## DIRECTIONS
Please print the data that follows, keeping every line exact.

* * *

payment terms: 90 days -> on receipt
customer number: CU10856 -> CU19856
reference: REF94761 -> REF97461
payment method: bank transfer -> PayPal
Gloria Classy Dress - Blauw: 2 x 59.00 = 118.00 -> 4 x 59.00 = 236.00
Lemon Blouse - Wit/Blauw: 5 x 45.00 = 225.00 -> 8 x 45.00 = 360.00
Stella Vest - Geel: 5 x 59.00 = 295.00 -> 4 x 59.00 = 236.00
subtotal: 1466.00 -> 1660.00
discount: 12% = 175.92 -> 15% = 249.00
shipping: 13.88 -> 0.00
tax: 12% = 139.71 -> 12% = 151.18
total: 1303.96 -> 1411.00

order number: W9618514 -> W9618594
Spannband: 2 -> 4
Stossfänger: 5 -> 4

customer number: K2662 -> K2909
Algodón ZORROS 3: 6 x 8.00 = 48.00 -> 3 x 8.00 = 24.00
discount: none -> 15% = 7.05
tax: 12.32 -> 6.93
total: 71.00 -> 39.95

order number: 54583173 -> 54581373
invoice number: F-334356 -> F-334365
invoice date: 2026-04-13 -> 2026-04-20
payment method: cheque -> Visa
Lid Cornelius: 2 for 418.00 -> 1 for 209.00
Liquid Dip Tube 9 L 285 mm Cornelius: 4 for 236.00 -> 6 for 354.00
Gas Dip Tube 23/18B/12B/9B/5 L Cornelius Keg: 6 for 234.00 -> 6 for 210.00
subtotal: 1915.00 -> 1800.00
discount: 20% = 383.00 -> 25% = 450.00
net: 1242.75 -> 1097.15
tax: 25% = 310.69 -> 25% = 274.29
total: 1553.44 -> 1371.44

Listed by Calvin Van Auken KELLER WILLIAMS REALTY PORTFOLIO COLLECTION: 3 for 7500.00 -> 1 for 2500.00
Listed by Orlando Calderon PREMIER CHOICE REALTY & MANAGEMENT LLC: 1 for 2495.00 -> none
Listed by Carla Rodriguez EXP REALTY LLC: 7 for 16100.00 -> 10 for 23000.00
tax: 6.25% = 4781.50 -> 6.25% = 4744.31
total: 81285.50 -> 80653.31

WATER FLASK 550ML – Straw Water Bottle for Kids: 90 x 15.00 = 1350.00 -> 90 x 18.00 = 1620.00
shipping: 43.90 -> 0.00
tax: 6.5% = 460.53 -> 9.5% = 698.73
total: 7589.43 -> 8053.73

* * *

## SOLUTION FOR THIS TASK
payment terms: 90 days -> on receipt
customer number: CU10856 -> CU19856
reference: REF94761 -> REF97461
payment method: bank transfer -> PayPal
Gloria Classy Dress - Blauw: 2 x 59.00 = 118.00 -> 4 x 59.00 = 236.00
Lemon Blouse - Wit/Blauw: 5 x 45.00 = 225.00 -> 8 x 45.00 = 360.00
Stella Vest - Geel: 5 x 59.00 = 295.00 -> 4 x 59.00 = 236.00
subtotal: 1466.00 -> 1660.00
discount: 12% = 175.92 -> 15% = 249.00
shipping: 13.88 -> 0.00
tax: 12% = 139.71 -> 12% = 151.18
total: 1303.96 -> 1411.00

order number: W9618514 -> W9618594
Spannband: 2 -> 4
Stossfänger: 5 -> 4

customer number: K2662 -> K2909
Algodón ZORROS 3: 6 x 8.00 = 48.00 -> 3 x 8.00 = 24.00
discount: none -> 15% = 7.05
tax: 12.32 -> 6.93
total: 71.00 -> 39.95

order number: 54583173 -> 54581373
invoice number: F-334356 -> F-334365
invoice date: 2026-04-13 -> 2026-04-20
payment method: cheque -> Visa
Lid Cornelius: 2 for 418.00 -> 1 for 209.00
Liquid Dip Tube 9 L 285 mm Cornelius: 4 for 236.00 -> 6 for 354.00
Gas Dip Tube 23/18B/12B/9B/5 L Cornelius Keg: 6 for 234.00 -> 6 for 210.00
subtotal: 1915.00 -> 1800.00
discount: 20% = 383.00 -> 25% = 450.00
net: 1242.75 -> 1097.15
tax: 25% = 310.69 -> 25% = 274.29
total: 1553.44 -> 1371.44

Listed by Calvin Van Auken KELLER WILLIAMS REALTY PORTFOLIO COLLECTION: 3 for 7500.00 -> 1 for 2500.00
Listed by Orlando Calderon PREMIER CHOICE REALTY & MANAGEMENT LLC: 1 for 2495.00 -> none
Listed by Carla Rodriguez EXP REALTY LLC: 7 for 16100.00 -> 10 for 23000.00
tax: 6.25% = 4781.50 -> 6.25% = 4744.31
total: 81285.50 -> 80653.31

WATER FLASK 550ML – Straw Water Bottle for Kids: 90 x 15.00 = 1350.00 -> 90 x 18.00 = 1620.00
shipping: 43.90 -> 0.00
tax: 6.5% = 460.53 -> 9.5% = 698.73
total: 7589.43 -> 8053.73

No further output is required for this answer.